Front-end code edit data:
************
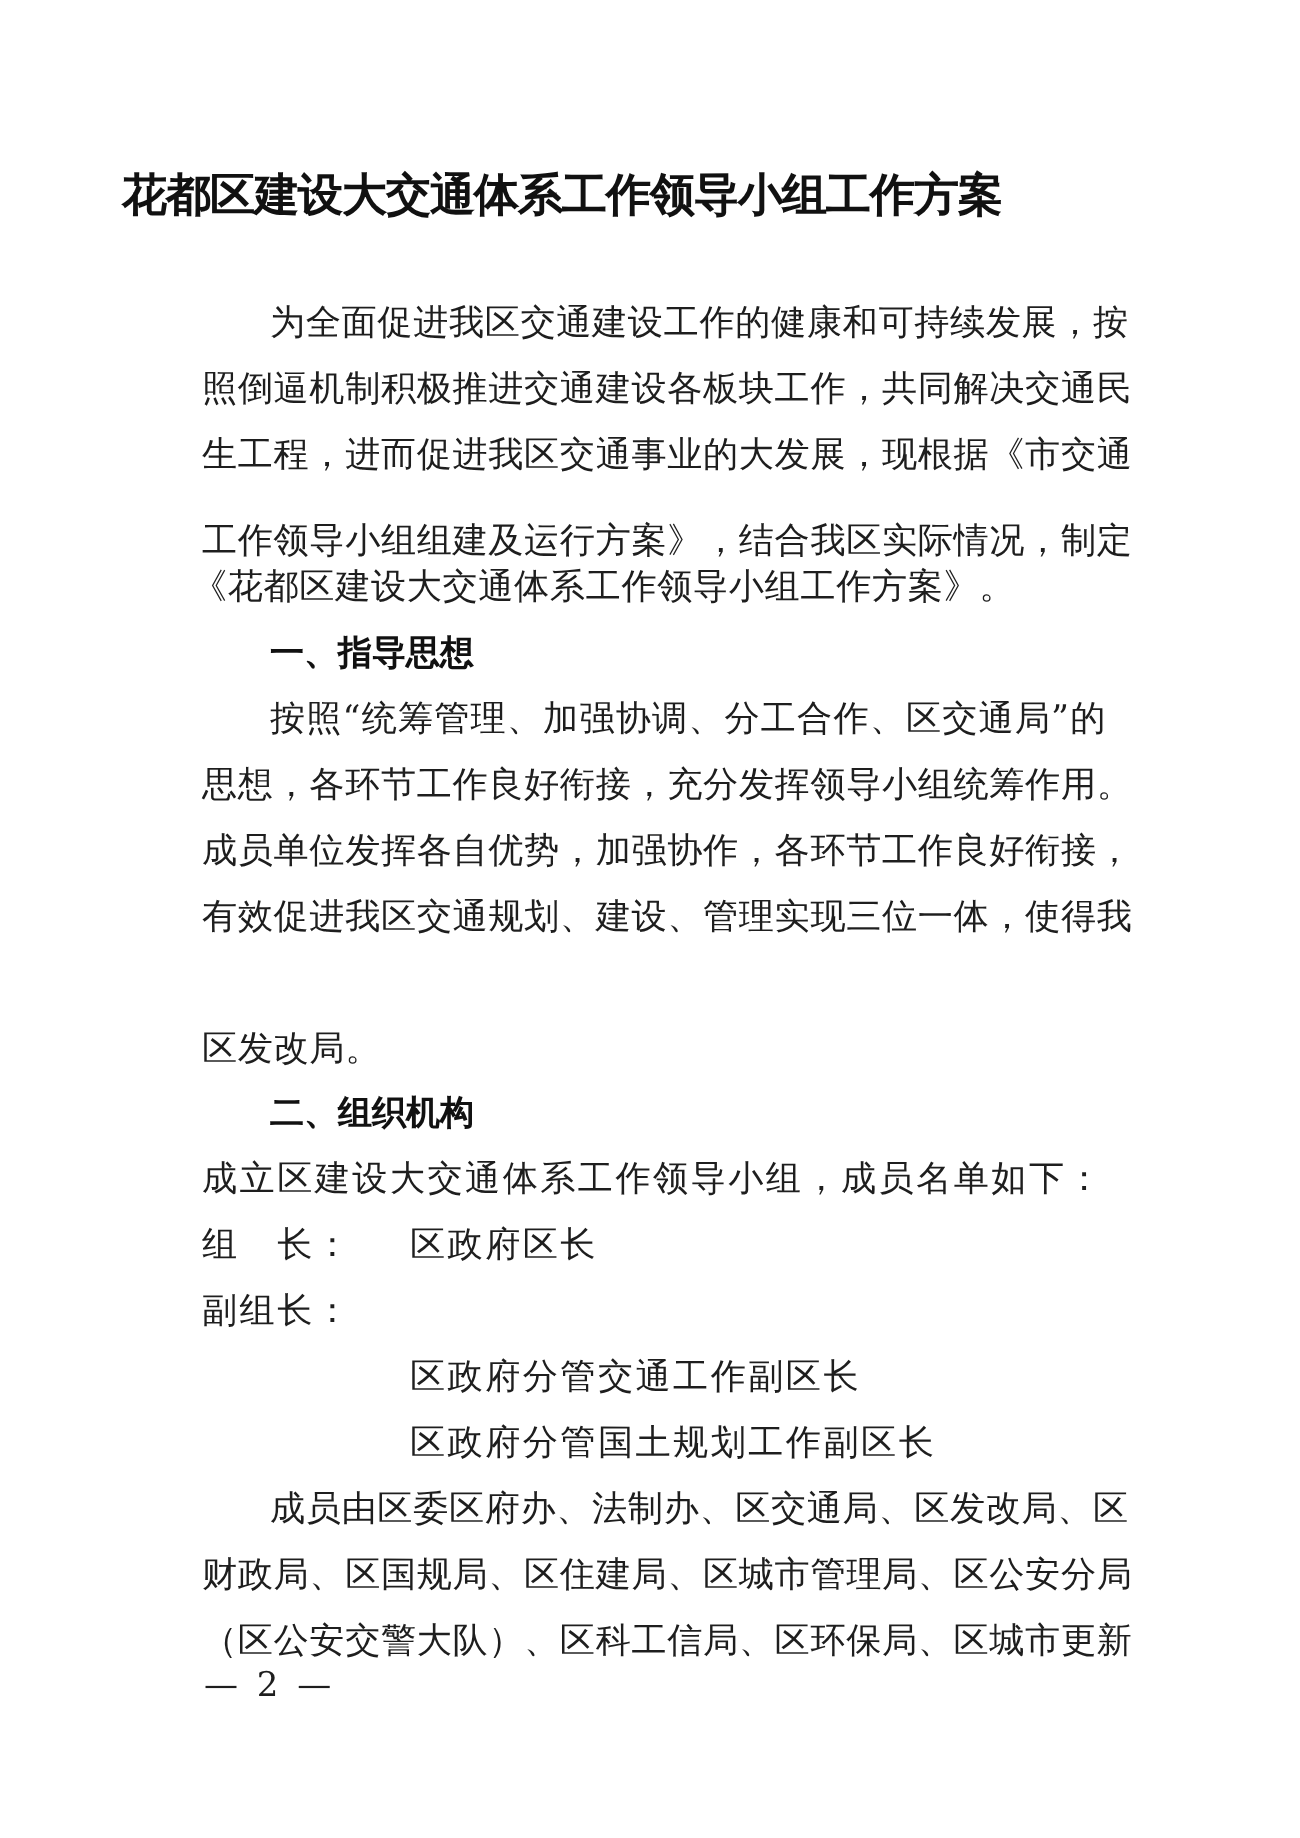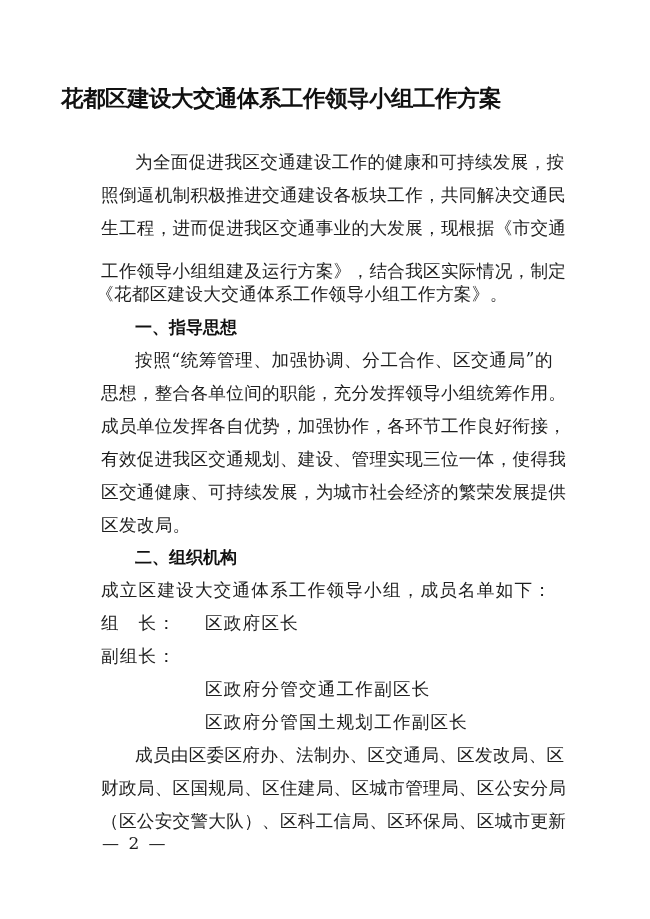--- a/index.html
+++ b/index.html
@@ -95,24 +95,23 @@
   <div class="title">花都区建设大交通体系工作领导小组工作方案</div>
 
   <div class="line indent" style="top:146px;">为全面促进我区交通建设工作的健康和可持续发展，按</div>
   <div class="line" style="top:179px;">照倒逼机制积极推进交通建设各板块工作，共同解决交通民</div>
   <div class="line" style="top:212px;">生工程，进而促进我区交通事业的大发展，现根据《市交通</div>
   <div class="line" style="top:255px;">工作领导小组组建及运行方案》，结合我区实际情况，制定</div>
   <div class="line last" style="top:278px; left:96px;">《花都区建设大交通体系工作领导小组工作方案》。</div>
 
   <div class="heading" style="top:311px;">一、指导思想</div>
   <div class="line indent" style="top:344px;">按照“统筹管理、加强协调、分工合作、区交通局”的</div>
-  <div class="line" style="top:377px;">思想，整合各单位间的职能，充分发挥领导小组统筹作用。</div>
+  <div class="line" style="top:377px;">思想，各环节工作良好衔接，充分发挥领导小组统筹作用。</div>
   <div class="line" style="top:410px;">成员单位发挥各自优势，加强协作，各环节工作良好衔接，</div>
   <div class="line" style="top:443px;">有效促进我区交通规划、建设、管理实现三位一体，使得我</div>
-  <div class="line" style="top:476px;">区交通健康、可持续发展，为城市社会经济的繁荣发展提供</div>
   <div class="line last" style="top:509px;">区发改局。</div>
 
   <div class="heading" style="top:541px;">二、组织机构</div>
   <div class="plain" style="top:574px;">成立区建设大交通体系工作领导小组，成员名单如下：</div>
 
   <div class="plain" style="top:607px;">组　长：</div>
   <div class="sub" style="top:607px;">区政府区长</div>
 
   <div class="plain" style="top:640px;">副组长：</div>
   <div class="sub" style="top:673px;">区政府分管交通工作副区长</div>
************
*EXERCISE*
Every record above, copied exactly and without a single picture, makes up the answer.

*SOLUTION FOR THIS TASK*
--- a/index.html
+++ b/index.html
@@ -95,24 +95,23 @@
   <div class="title">花都区建设大交通体系工作领导小组工作方案</div>
 
   <div class="line indent" style="top:146px;">为全面促进我区交通建设工作的健康和可持续发展，按</div>
   <div class="line" style="top:179px;">照倒逼机制积极推进交通建设各板块工作，共同解决交通民</div>
   <div class="line" style="top:212px;">生工程，进而促进我区交通事业的大发展，现根据《市交通</div>
   <div class="line" style="top:255px;">工作领导小组组建及运行方案》，结合我区实际情况，制定</div>
   <div class="line last" style="top:278px; left:96px;">《花都区建设大交通体系工作领导小组工作方案》。</div>
 
   <div class="heading" style="top:311px;">一、指导思想</div>
   <div class="line indent" style="top:344px;">按照“统筹管理、加强协调、分工合作、区交通局”的</div>
-  <div class="line" style="top:377px;">思想，整合各单位间的职能，充分发挥领导小组统筹作用。</div>
+  <div class="line" style="top:377px;">思想，各环节工作良好衔接，充分发挥领导小组统筹作用。</div>
   <div class="line" style="top:410px;">成员单位发挥各自优势，加强协作，各环节工作良好衔接，</div>
   <div class="line" style="top:443px;">有效促进我区交通规划、建设、管理实现三位一体，使得我</div>
-  <div class="line" style="top:476px;">区交通健康、可持续发展，为城市社会经济的繁荣发展提供</div>
   <div class="line last" style="top:509px;">区发改局。</div>
 
   <div class="heading" style="top:541px;">二、组织机构</div>
   <div class="plain" style="top:574px;">成立区建设大交通体系工作领导小组，成员名单如下：</div>
 
   <div class="plain" style="top:607px;">组　长：</div>
   <div class="sub" style="top:607px;">区政府区长</div>
 
   <div class="plain" style="top:640px;">副组长：</div>
   <div class="sub" style="top:673px;">区政府分管交通工作副区长</div>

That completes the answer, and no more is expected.